--- RECORDS FOR PROCESSING ---

*** Block opens ***

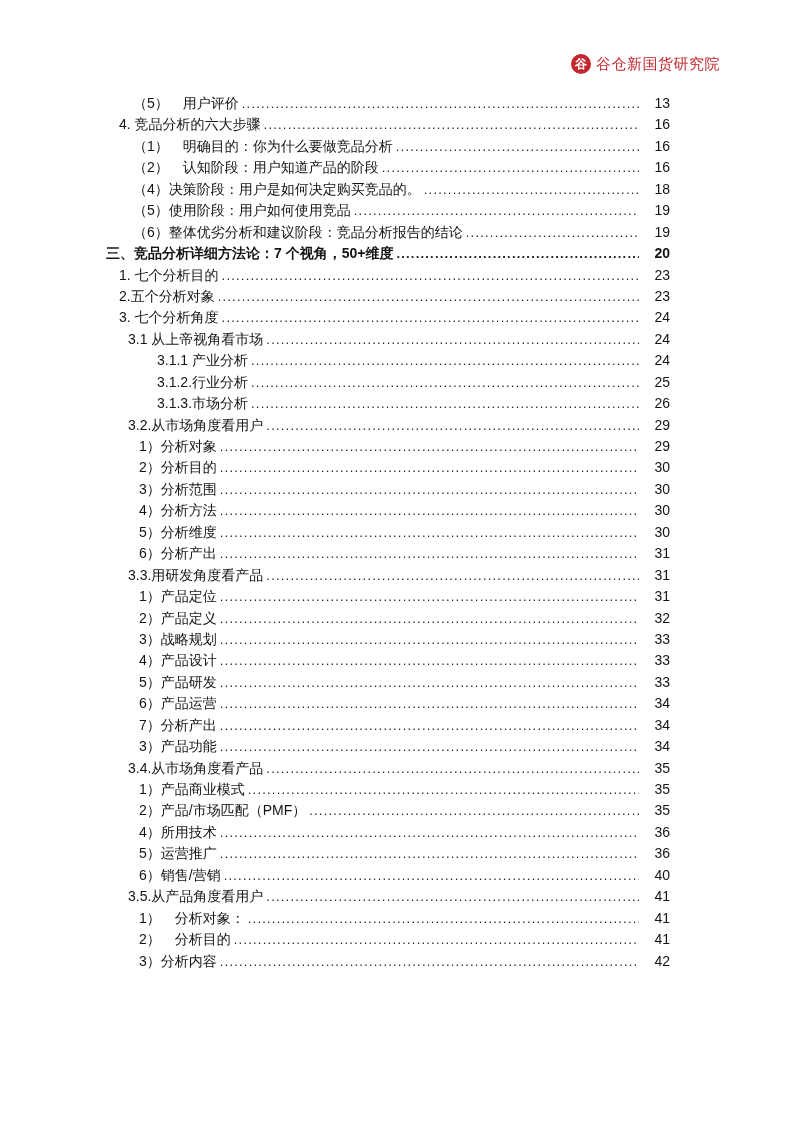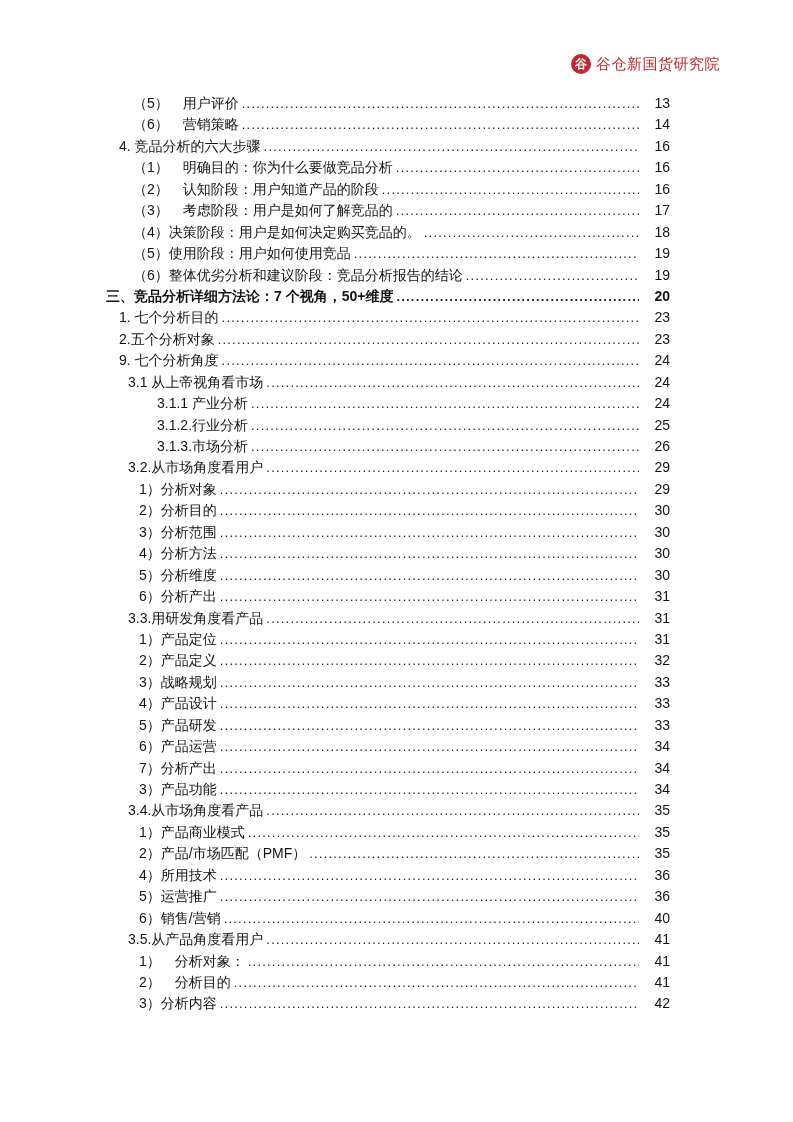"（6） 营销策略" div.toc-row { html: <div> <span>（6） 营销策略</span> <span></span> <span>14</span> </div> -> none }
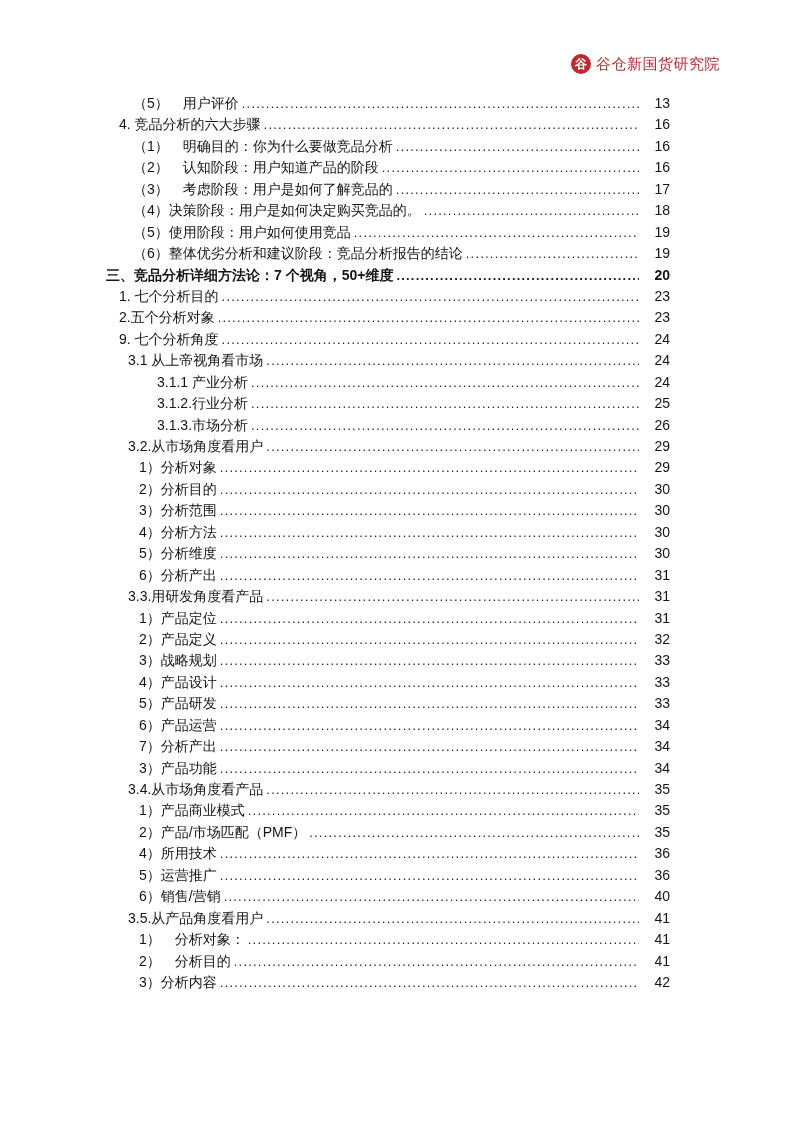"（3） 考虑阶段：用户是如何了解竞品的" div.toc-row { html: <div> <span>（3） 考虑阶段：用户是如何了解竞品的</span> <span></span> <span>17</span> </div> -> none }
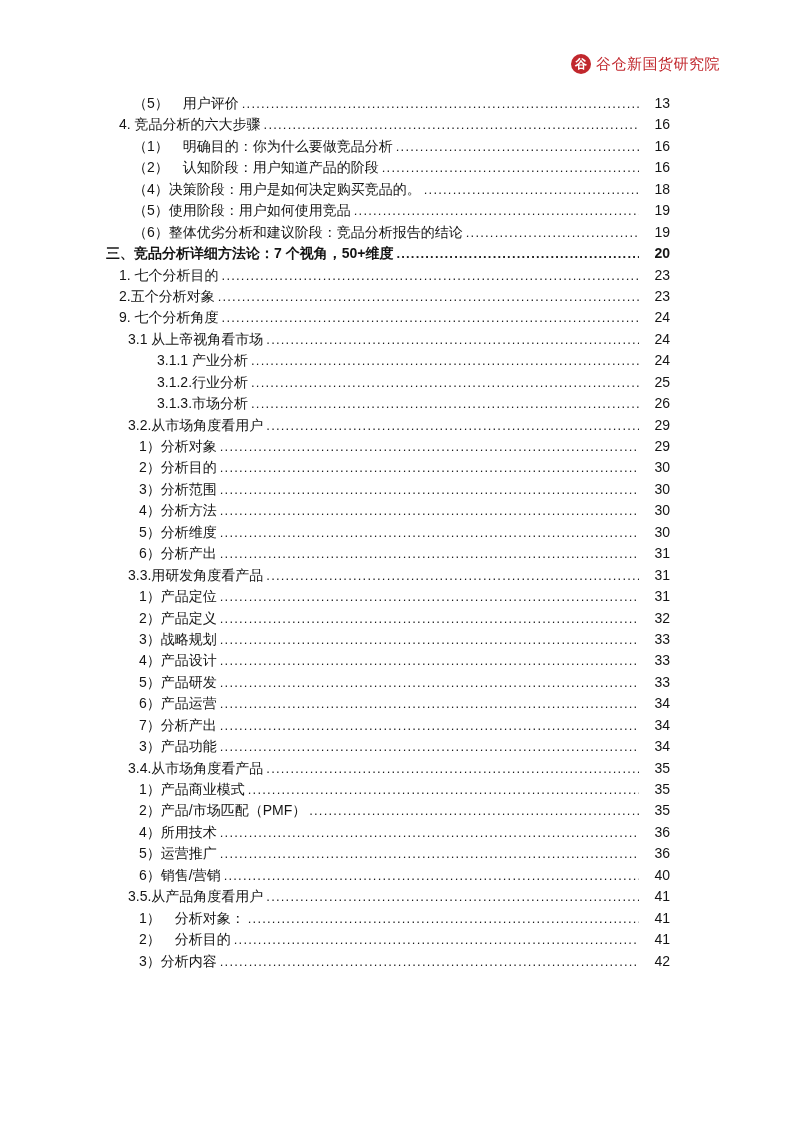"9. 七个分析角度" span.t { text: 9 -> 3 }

*** Block closes ***
*** Block opens ***

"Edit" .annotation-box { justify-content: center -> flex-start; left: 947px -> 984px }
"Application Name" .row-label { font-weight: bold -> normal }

*** Block closes ***
*** Block opens ***

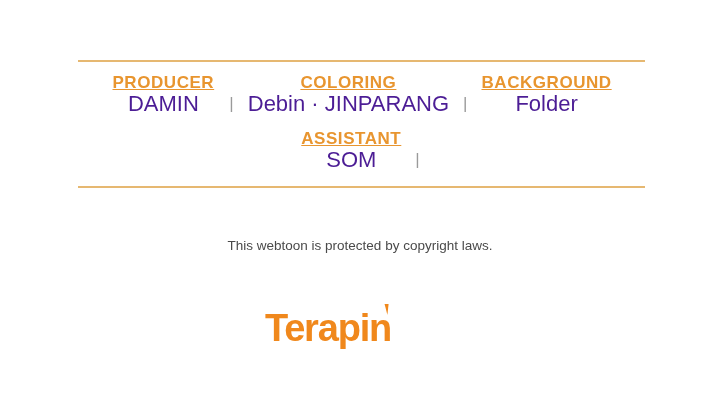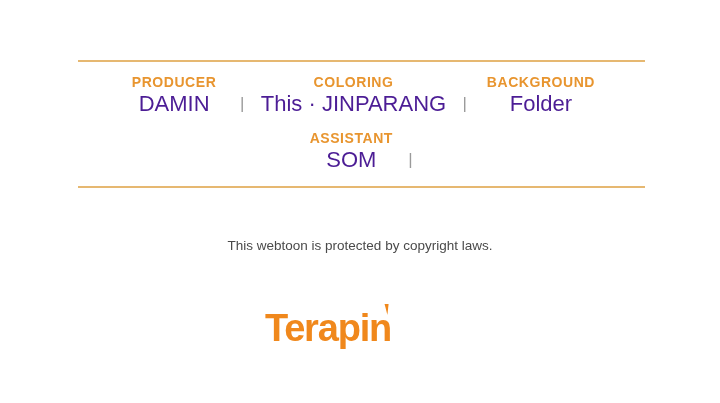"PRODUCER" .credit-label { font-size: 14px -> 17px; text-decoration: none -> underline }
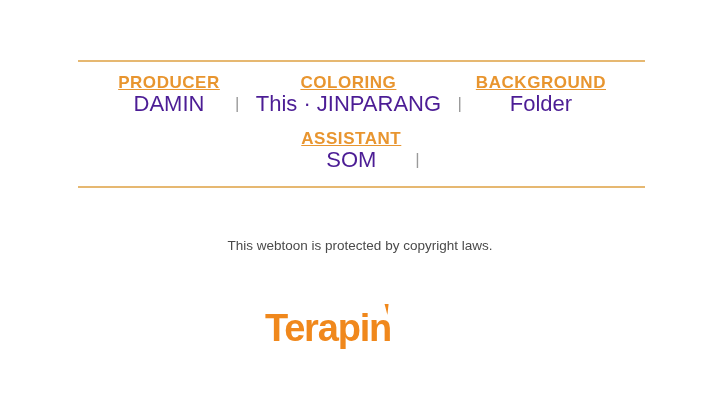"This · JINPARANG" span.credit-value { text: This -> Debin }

*** Block closes ***

What is needed is an exact copy of only the lines above from the one with "html: <div> <span>（6）" to the one with "text: 9 -> 3", both kept, with every picture left out.

"（6） 营销策略" div.toc-row { html: <div> <span>（6） 营销策略</span> <span></span> <span>14</span> </div> -> none }
"（3） 考虑阶段：用户是如何了解竞品的" div.toc-row { html: <div> <span>（3） 考虑阶段：用户是如何了解竞品的</span> <span></span> <span>17</span> </div> -> none }
"9. 七个分析角度" span.t { text: 9 -> 3 }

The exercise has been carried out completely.